In rebuttal, the Dominion team continued to argue that Fox called the statements in question “allegations” akin to “verbal confetti” or “fairy dust” and did not protect the company from guilt by turning those perceived facts into opinions. “These things either happened or they didn’t,” said Dominion attorney Rodney Smolla.

“It’s not our position that just because the guest speaks, we’re off the hook,” Murphy said in response. “What we’re saying is you have to look at the context and see what’s being discussed.”

After a lengthy hearing on Tuesday, the parties returned to court in Wilmington on Wednesday to argue their case for summary judgment. Davis made it clear that he wanted each side’s legal teams to take all the time they needed to present their arguments and asked them to “educate me,” explaining that he had not “pre-decided” how to rule.
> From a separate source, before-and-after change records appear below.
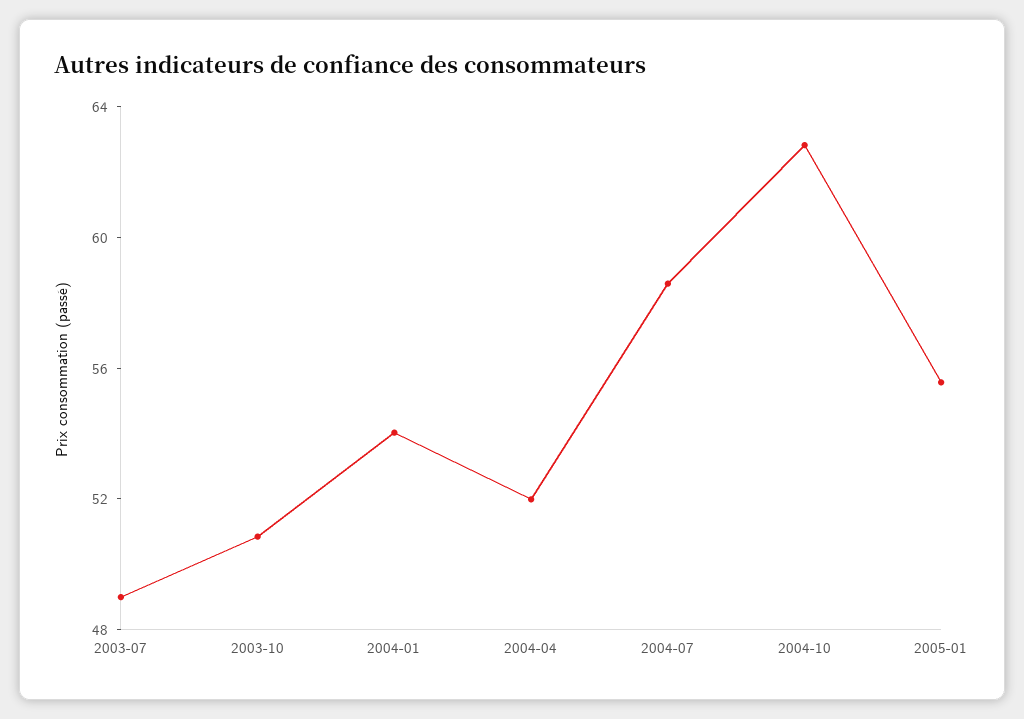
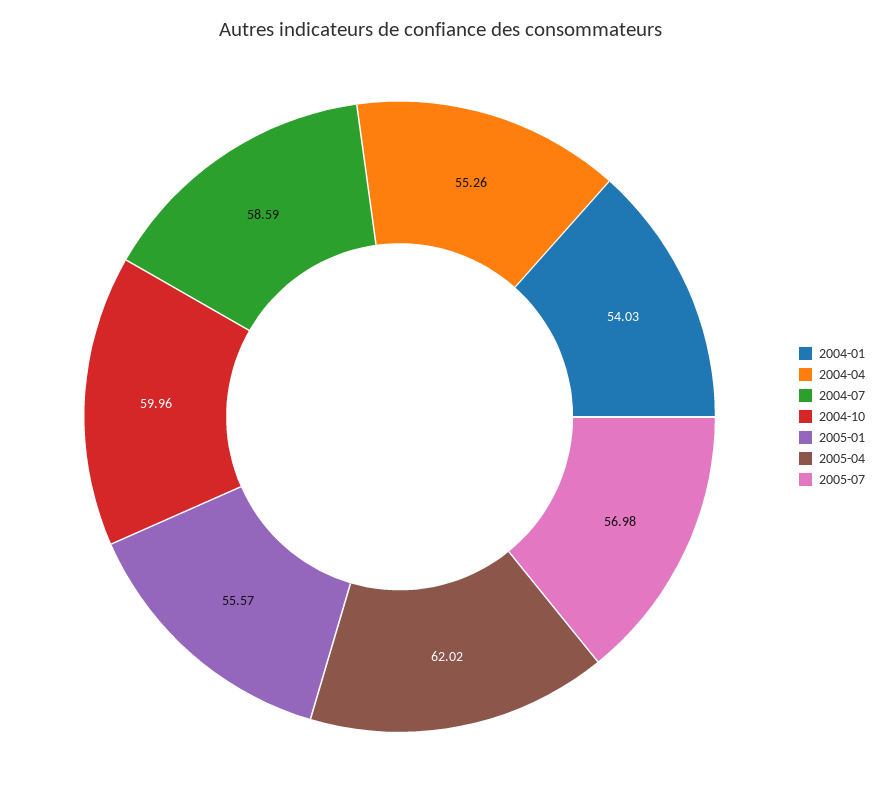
2003-07: 49 -> none
2003-10: 51 -> none
2004-04: 52 -> 55.26
2004-10: 63 -> 59.96
2005-04: none -> 62.02
2005-07: none -> 56.98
On Tuesday, Dominion argued that it had shown material gathered in discovery was a “deliberate” decision Allowing false claims to exist — all the way up the chain of command — by those responsible for broadcasting It was to “release the Kraken,” said Dominion attorney Rodney Smolla, echoing one-time Trump attorney Sidney Powell’s unfulfilled promise of evidence that the election was stolen from Trump.

Monday, a Fox News producer who worked for hosts Maria Bartiromo and Tucker Carlson A pair filed a lawsuit against the network, His legal team allegedly “coerced” him into giving misleading testimony Defamation case and accused the company of fostering a “toxic” work environment.

The producer, Abby Grossberg, previously worked as a producer for CBS News.

Davis said Grossberg submitted an error sheet to the court Monday night, informing the court of corrections to his deposition transcript, which now records answers to questions at the center of his case. He indicated that Fox had attempted to submit his error on grounds of privilege that he said seemed “counterintuitive,” but was allowing their legal team to submit a letter detailing their argument.

In a statement, Fox News said: “Fox News Media immediately engaged independent outside counsel to investigate the concerns raised by Ms. Grossberg, which followed a critical performance review. Her allegations with Dominion’s lawsuit are unfounded. We will. Vigorously defend Fox against all of her claims.” And we are confident that we will win.”

Outside of court, neither legal team responded to questions about the potential settlement. If the case goes to trial next month, Davis calculated from the bench that the court would take 25 business days, or 137.5 hours, including time for lunch and other breaks. Davis also took the opportunity before the hearing adjourned to praise the attorneys, in light of the hours spent arguing the motions, saying they were well-educated in these matters and adding, “These clients are very well represented.”